I looked at my step-dad’s face and realized there was no use in resisting; so a couple of days later, I started a bonfire in the backyard and decided that if I was going to have to get rid of them, they were going down in a blaze of glory.
It was strange standing by that bonfire, getting ready to incinerate those newspaper inserts with pictures of the casts of Dallas, The Cosby Show, and Law and Order inside. God only knew the number of times I had thumbed through those papers, looking at the pictures of TV stars and rereading the articles. And as I placed them in the bonfire one by one, I felt an overwhelming sense of . . . relief.
I thought I was the one holding onto the newspapers, but it was more like they were holding onto me. And although I initially saw my step-dad’s directive as an unfair edict, down deep inside, I realized that, in fact, he had actually given me exactly what I needed: permission – to move on, to tidy up, to let go of something that had no real value.
You May Be a Hoarder
I once heard a news report on NPR about the phenomenon of hoarding, and they interviewed a psychologist who explained that hoarders collect old things because they find a sense of identity in them – whether it’s a mountain of baby dolls, plastic bowls, or TV guides. It’s easy to judge these absurd, sometimes disgusting, collections and the people who keep them; but there’s a another kind of hoarding that’s more common and dangerous: the hoarding of offenses.
Stick around long enough and you’re going to get hurt by someone – maybe a parent, a spouse, a friend, a boss, or a stranger. And as we endure various offenses over the years, the temptation is to keep a growing collection of them that we thumb through in our memories, finding identity in what we’ve suffered. Jesus is calling us to something better.
Jesus calls us to declare, “I have been crucified with Christ; it is no longer I who live, but Christ lives in me; and the life which I now live in the flesh I live by faith in the Son of God, who loved me and gave Himself for me” (Galatians 2:20). Both we and our sins died on the cross with Jesus – but even better, the sins of our offenders died on the cross as well (2 Corinthians 5:18-19).

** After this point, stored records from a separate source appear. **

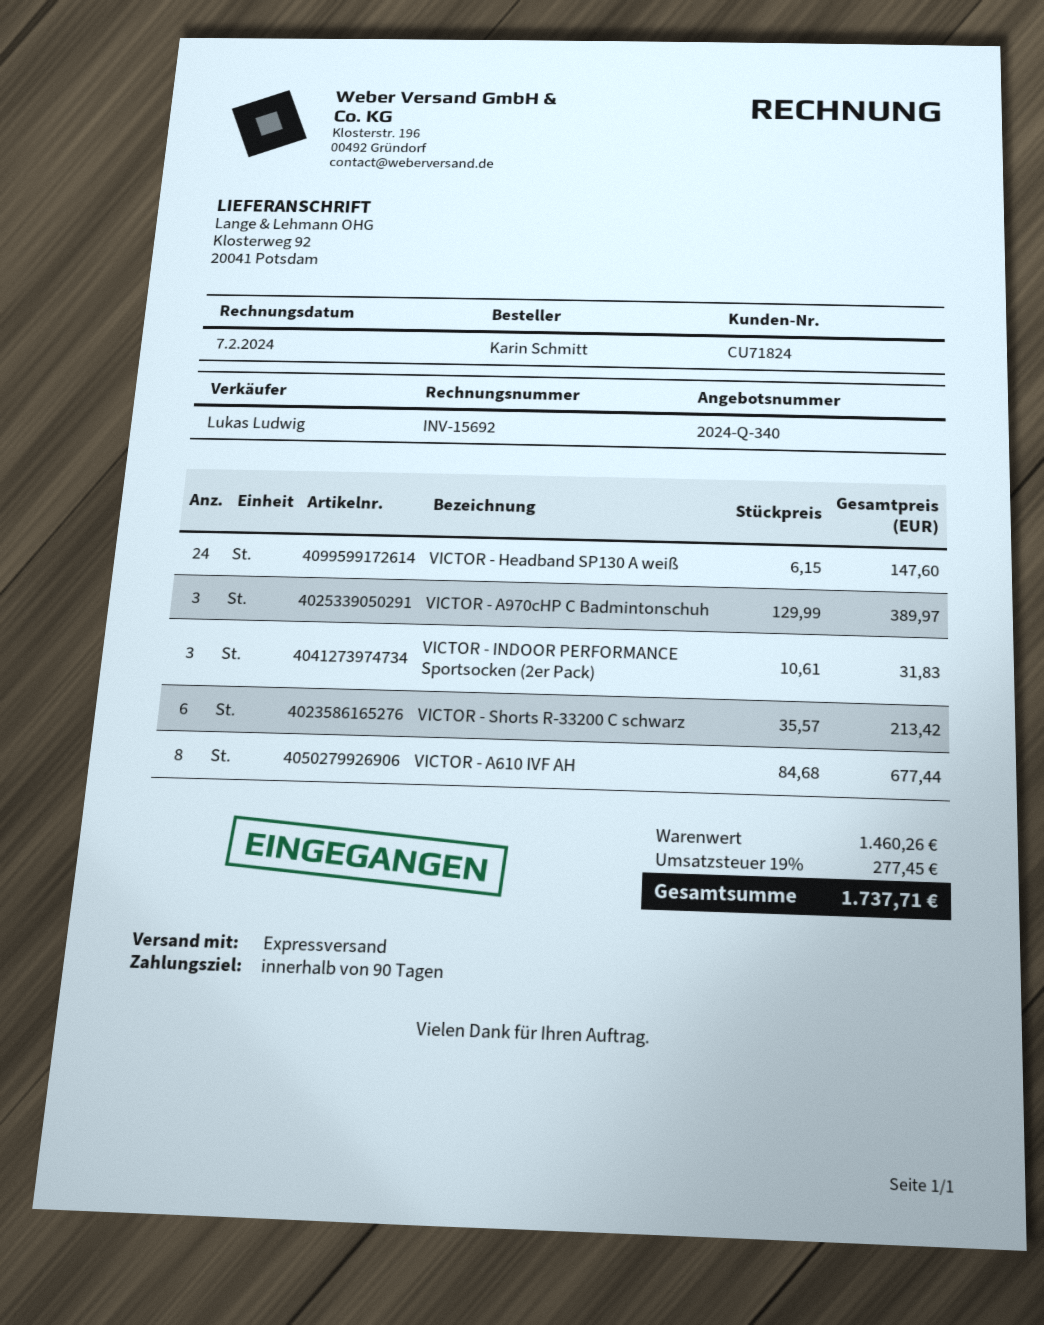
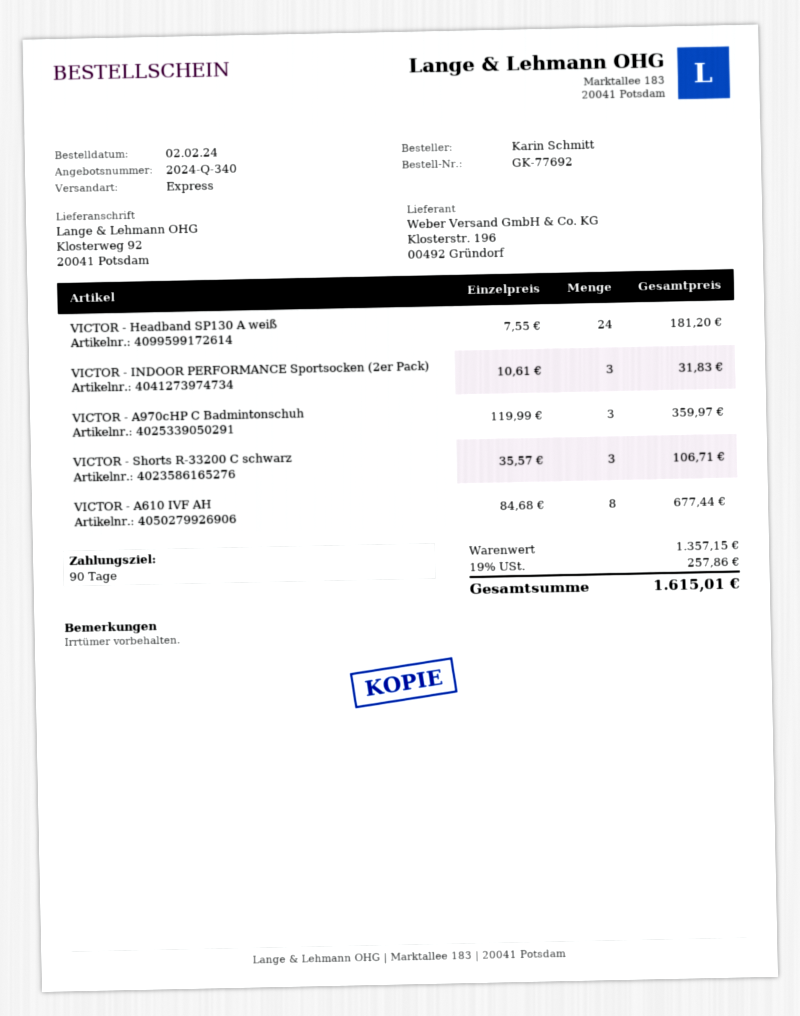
VICTOR - Headband SP130 A weiß: 24 x 6.15 = 147.60 -> 24 x 7.55 = 181.20
VICTOR - A970cHP C Badmintonschuh: 3 x 129.99 = 389.97 -> 3 x 119.99 = 359.97
VICTOR - Shorts R-33200 C schwarz: 6 x 35.57 = 213.42 -> 3 x 35.57 = 106.71
subtotal: 1460.26 -> 1357.15
tax: 19% = 277.45 -> 19% = 257.86
total: 1737.71 -> 1615.01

And if we are willing to let those offenses go – to take them to the bonfire of God’s love over and over again, if necessary – they will have no more power over us.
In Christ’s command that we forgive (Matthew 6:14-15), He is offering us permission to move on, to reduce to ashes the offenses we’ve been hoarding for years. It seems unfair, insensitive – doesn’t He realize what our offenders did to us? But if we will comply, we will discover that in offering us the opportunity to forgive individuals, He’s giving us a chance to do the same thing He has already done for the entire world. Essentially, He’s giving us a chance to be more like Him.